The code above computes the median, 10th percentile, and 90th percentile of the predicted values.

It uses numpy to compute these percentiles along the samples axis of the predicted values array.

The for loop then creates a Pandas dataframe with the date range and the predicted values for each device category as the columns.

The melt function is used to unpivot the dataframe, converting the device categories to a single column, and the values to a separate column. The resulting dataframe for each percentile is then appended to the all_preds list.

After computing the predicted values for each percentile, the code concatenates the dataframes in all_preds along the columns axis, resulting in a single dataframe with dates, columns for each percentile (p50, p10, p90) and device category.

Date Device Category p50 p10 p90 Sessions
2019-01-01 00:00:00 desktop 1.06014e+06 625134 1.43136e+06 315674
2019-01-02 00:00:00 desktop 1.06372e+06 643280 1.47342e+06 1209157
2019-01-03 00:00:00 desktop 986666 660598 1.32867e+06 1199978
2019-01-04 00:00:00 desktop 892633 734292 1.14378e+06 1339970
2019-01-05 00:00:00 desktop 445984 282950 591550 516879

We merge the dataframe with the validation data based on the date and device category columns so it’s straightforward to compute the pinball loss.

Evaluating The Model

The Pinball loss is a commonly used metric in time series forecasting that measures the deviation of the predicted quantiles from the actual values at a specific quantile level.

from sklearn.metrics import mean_pinball_loss
for q in [0.1, 0.5, 0.9]:
    print(f'pinball loss at {q}: {mean_pinball_loss(all_preds["Sessions"], all_preds[f"p{int(q*100)}"], alpha=q)}')

The code imports the mean_pinball_loss function from scikit-learn.

It then calculates the pinball loss for quantiles of 0.1, 0.5, and 0.9 using a for loop.

Inside the loop, the function is called with the following arguments: the actual values of sessions (all_preds["Sessions"]), the predicted values for the corresponding quantile (all_preds[f"p{int(q*100)}"]), and the value of alpha (which is the quantile).

The final numbers are:

  • pinball loss at 0.1: 33952.08
  • pinball loss at 0.5: 87465.95
  • pinball loss at 0.9: 68380.55

Let’s see if we can improve the model by optimizing the hyperparameters.

Optimizing The Hyperparameters Of The Gaussian Process With Optuna

We will use Optuna to optimize the hyperparameters of the Gaussian Process model.

This is a very simple library that uses Tree-structured Parzen Estimator (TPE) to optimize the hyperparameters of the model.

We just need to encapsulate the code that trains the model in a function that takes a trial object as an argument.

The trial object is a single step of the optimization process.
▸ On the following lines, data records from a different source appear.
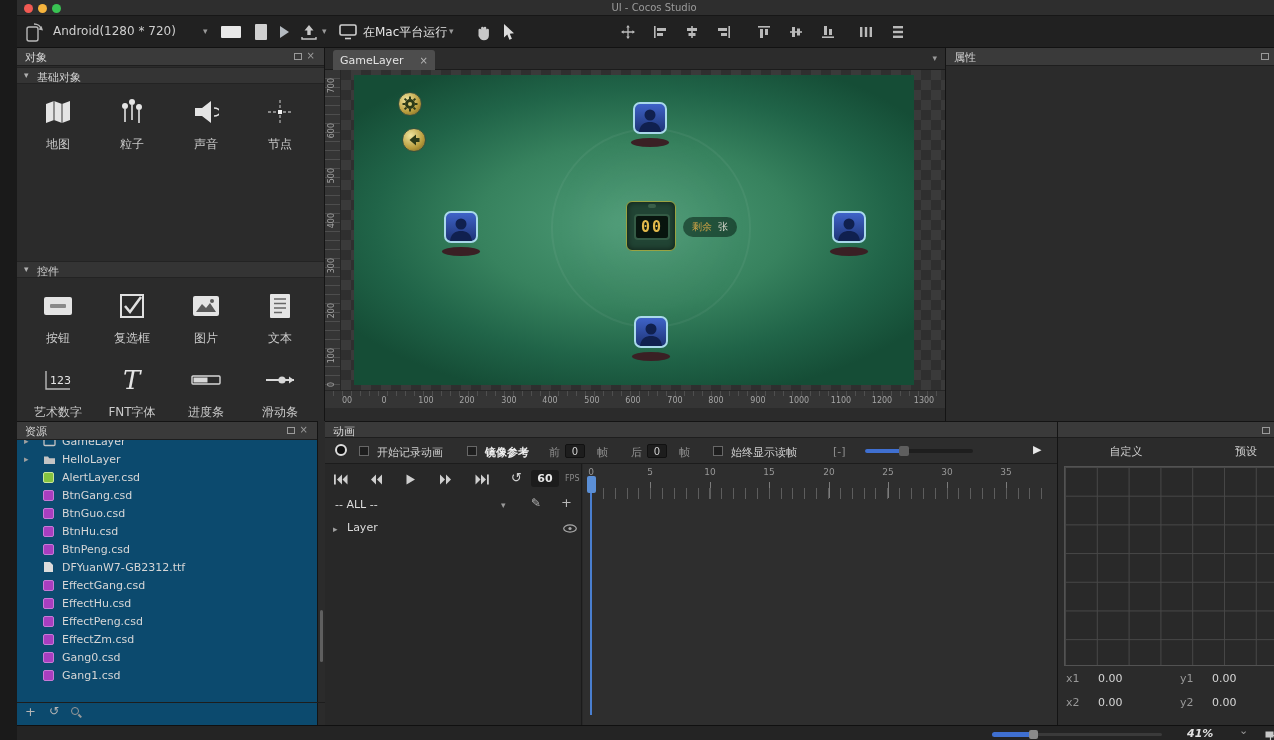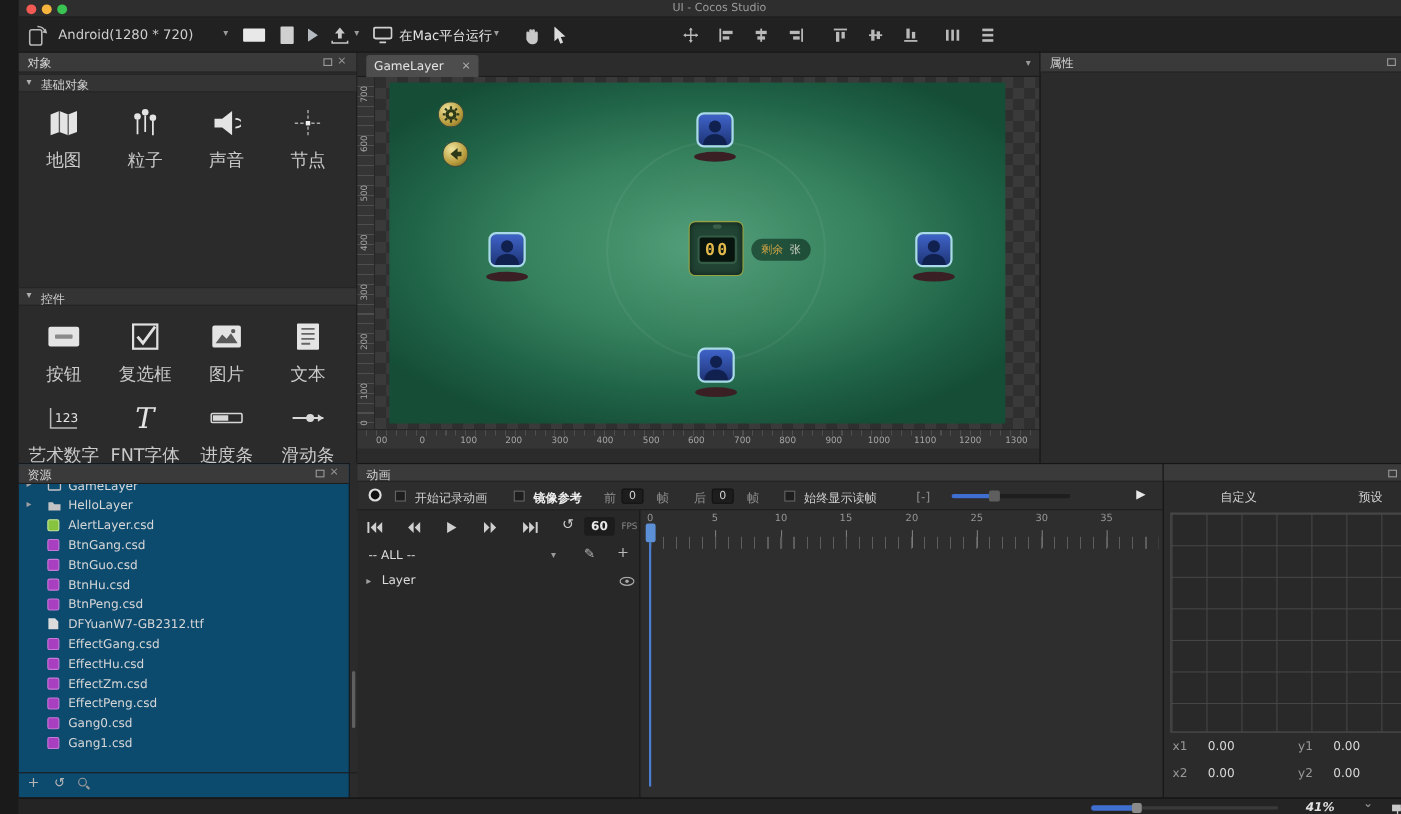--- a/index.html
+++ b/index.html
@@ -27,21 +27,21 @@
   .hicon-x { position:absolute; top:2px; font-size:10px; color:#9a9a9a; }
 
   
   .objects { left:0; top:48px; width:308px; height:373px; background:#2b2b2b; border-right:1px solid #141414; }
   .sec-hdr { position:absolute; left:0; right:0; height:17px; background:#343434; border-top:1px solid #232323; border-bottom:1px solid #232323; }
   .sec-arrow { position:absolute; left:7px; top:2px; font-size:9px; color:#b0b0b0; }
   .sec-label { position:absolute; left:20px; top:2px; font-size:11px; color:#d0d0d0; }
   .obj-grid { position:absolute; left:4px; display:grid; grid-template-columns:repeat(4,74px); }
   .obj-item { height:74px; display:flex; flex-direction:column; align-items:center; padding-top:8px; cursor:pointer; }
   .obj-icon { width:34px; height:32px; display:flex; align-items:center; justify-content:center; }
-  .obj-label { margin-top:8px; font-size:16px; color:#cacaca; }
+  .obj-label { margin-top:8px; font-size:12px; color:#cacaca; }
 
   
   .resources { left:0; top:421px; width:301px; height:304px; background:#0c4a6e; border-right:1px solid #141414; border-top:1px solid #141414; }
   .res-list { position:absolute; left:0; top:18px; width:308px; height:258px; overflow:hidden; }
   .res-inner { margin-top:-8px; }
   .res-row { height:18px; display:flex; align-items:center; padding-left:7px; font-size:11px; color:#d6d6d6; cursor:pointer; }
   .res-row.selected { background:#2e6bd4; color:#fff; }
   .res-arrow { width:19px; font-size:9px; color:#a0a0a0; }
   .res-ic { width:13px; height:12px; display:flex; align-items:center; }
   .res-label { margin-left:6px; white-space:nowrap; }
@@ -472,28 +472,28 @@
           <span class="res-ic">
               <span class="sq-ic sq-purple"></span>
             </span>
           <span class="res-label">EffectHu.csd</span>
         </div>
         <div class="res-row">
           <span class="res-arrow"></span>
           <span class="res-ic">
               <span class="sq-ic sq-purple"></span>
             </span>
+          <span class="res-label">EffectPeng.csd</span>
+        </div>
+        <div class="res-row">
+          <span class="res-arrow"></span>
+          <span class="res-ic">
+              <span class="sq-ic sq-purple"></span>
+            </span>
           <span class="res-label">EffectZm.csd</span>
-        </div>
-        <div class="res-row">
-          <span class="res-arrow"></span>
-          <span class="res-ic">
-              <span class="sq-ic sq-purple"></span>
-            </span>
-          <span class="res-label">EffectPeng.csd</span>
         </div>
         <div class="res-row">
           <span class="res-arrow"></span>
           <span class="res-ic">
               <span class="sq-ic sq-purple"></span>
             </span>
           <span class="res-label">Gang0.csd</span>
         </div>
         <div class="res-row">
           <span class="res-arrow"></span>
The function returns a list of values, as we want to optimize the pinball loss at quantiles of 0.1, 0.5, and 0.9.

def objective(trial):
    context_length = trial.suggest_int('context_length', 7, 400)
    learning_rate = trial.suggest_loguniform('learning_rate', 1e-5, 1e-1)
    num_layers = trial.suggest_int('num_layers', 1, 4)
    num_cells = trial.suggest_int('num_cells', 8, 128)
    cell_type = trial.suggest_categorical('cell_type', ['lstm', 'gru'])
    dropout_rate = trial.suggest_uniform('dropout_rate', 0.1, 0.9)
    rank = trial.suggest_int('rank', 1, 3)
    
    
    estimator = GPVAREstimator(freq='D', prediction_length=h, target_dim=unique_series, 
                               context_length=context_length, num_layers=num_layers,
                               num_cells=num_cells, cell_type=cell_type, dropout_rate=dropout_rate,
                               rank=rank,  trainer = Trainer(ctx='gpu', epochs=5, learning_rate=learning_rate))
    predictor = estimator.train(train_ds)
    pred = list(predictor.predict(train_ds))
    
    all_preds = list()
    item = pred[0]
    p = np.median(item.samples, axis=0).clip(0)
    p10 = np.percentile(item.samples, 10, axis=0).clip(0)
    p90 = np.percentile(item.samples, 90, axis=0).clip(0)
    dates = pd.date_range(start=item.start_date.to_timestamp(), periods=len(p), freq='D')
    for name, q in [('p50', p), ('p10', p10), ('p90', p90)]:
        wide_p = pd.DataFrame({'Date': dates})
        for i, device in enumerate(train_['Device Category'].unique()):
            wide_p[device] = q[:, i]
        wide_p = wide_p.melt(id_vars='Date', var_name='Device Category', value_name=name)
        all_preds.append(wide_p.set_index(['Date', 'Device Category']))
        
    all_preds = pd.concat(all_preds, axis=1).reset_index()
    all_preds = all_preds.merge(valid, on=['Date', 'Device Category'], how='left')
        
    return [mean_pinball_loss(all_preds["Sessions"], all_preds[f"p{int(q*100)}"], alpha=q) for q in [0.1, 0.5, 0.9]]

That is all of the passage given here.